= What is required =
With pictures excluded, give again exactly the lines running from the one holding "shipping: 67.45 -> 0.00" through the end of the listing below.

= Data provided =
========================
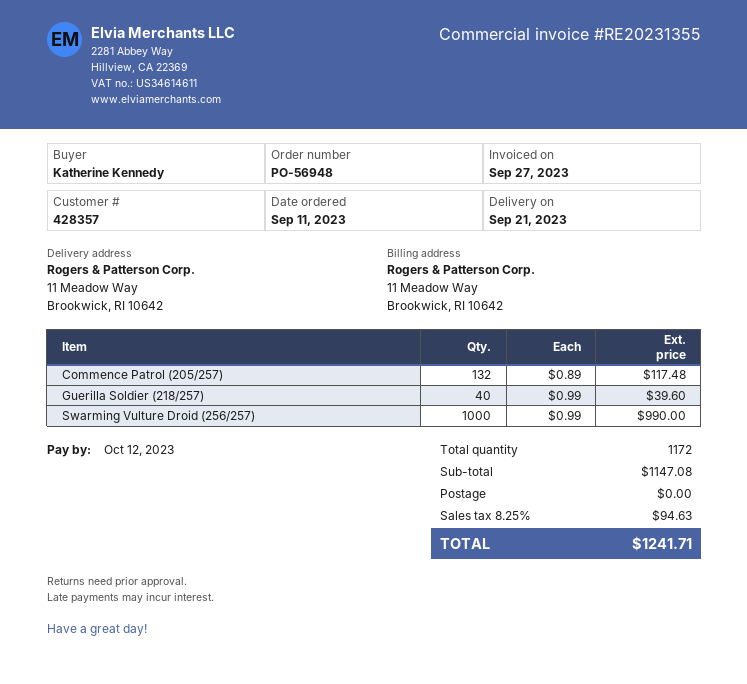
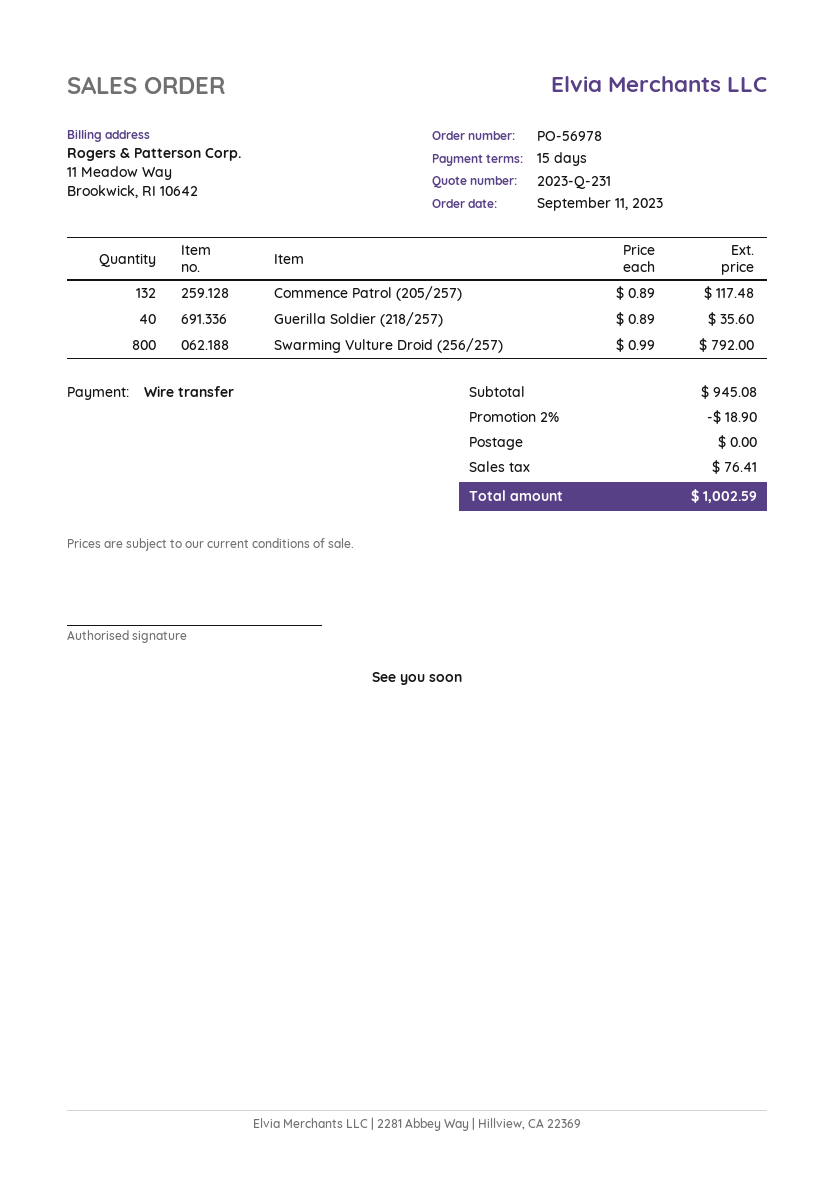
order number: PO-56948 -> PO-56978
Guerilla Soldier (218/257): 40 x 0.99 = 39.60 -> 40 x 0.89 = 35.60
Swarming Vulture Droid (256/257): 1000 x 0.99 = 990.00 -> 800 x 0.99 = 792.00
subtotal: 1147.08 -> 945.08
discount: none -> 2% = 18.90
tax: 94.63 -> 76.41
total: 1241.71 -> 1002.59

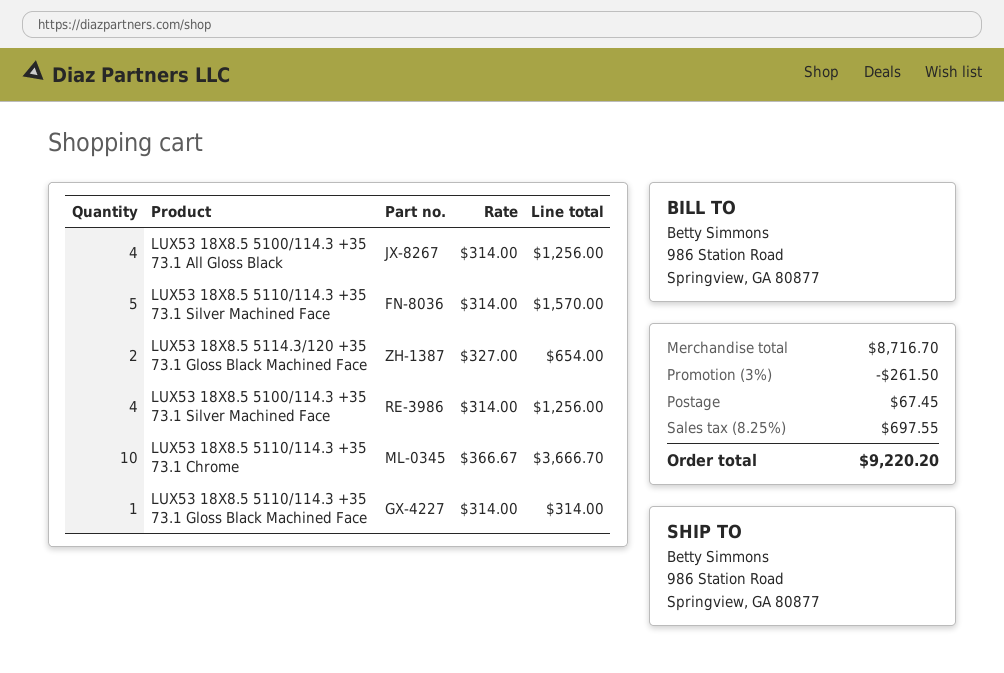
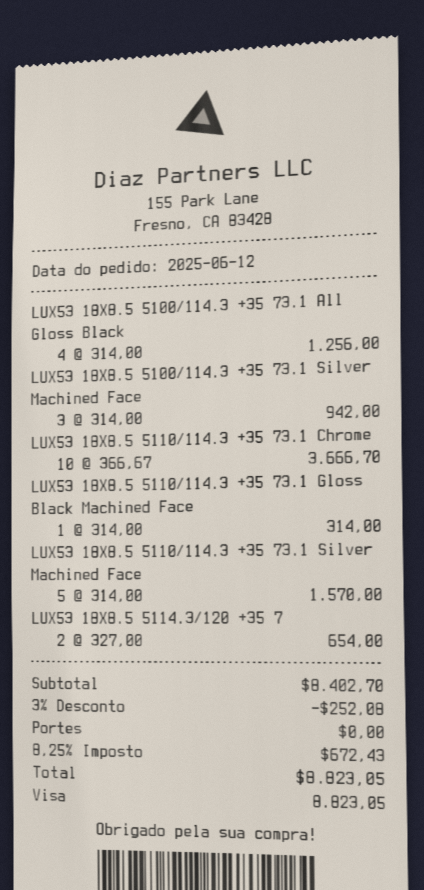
LUX53 18X8.5 5100/114.3 +35 73.1 Silver Machined Face: 4 x 314.00 = 1256.00 -> 3 x 314.00 = 942.00
subtotal: 8716.70 -> 8402.70
discount: 3% = 261.50 -> 3% = 252.08
shipping: 67.45 -> 0.00
tax: 8.25% = 697.55 -> 8.25% = 672.43
total: 9220.20 -> 8823.05

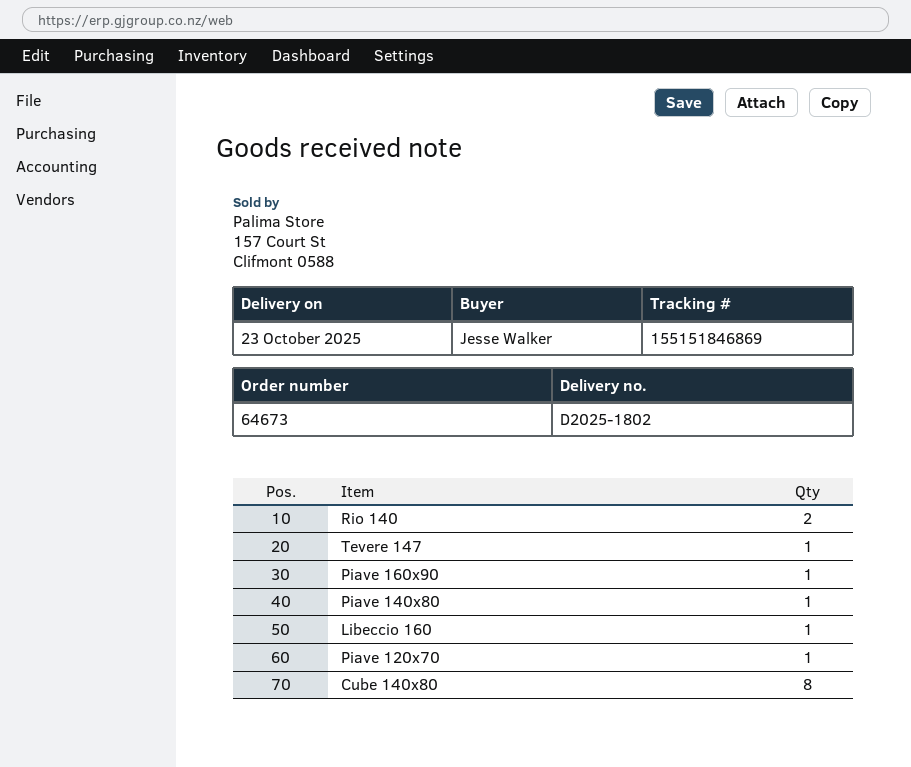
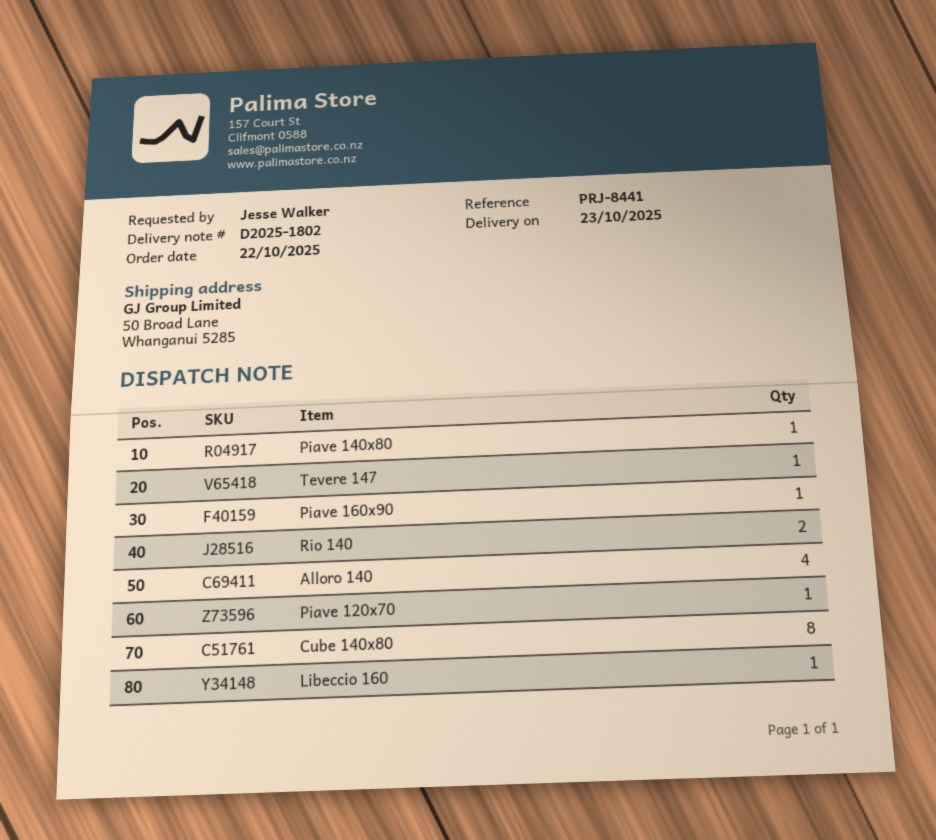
Alloro 140: none -> 4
========================
= Result of this exercise =
shipping: 67.45 -> 0.00
tax: 8.25% = 697.55 -> 8.25% = 672.43
total: 9220.20 -> 8823.05

Alloro 140: none -> 4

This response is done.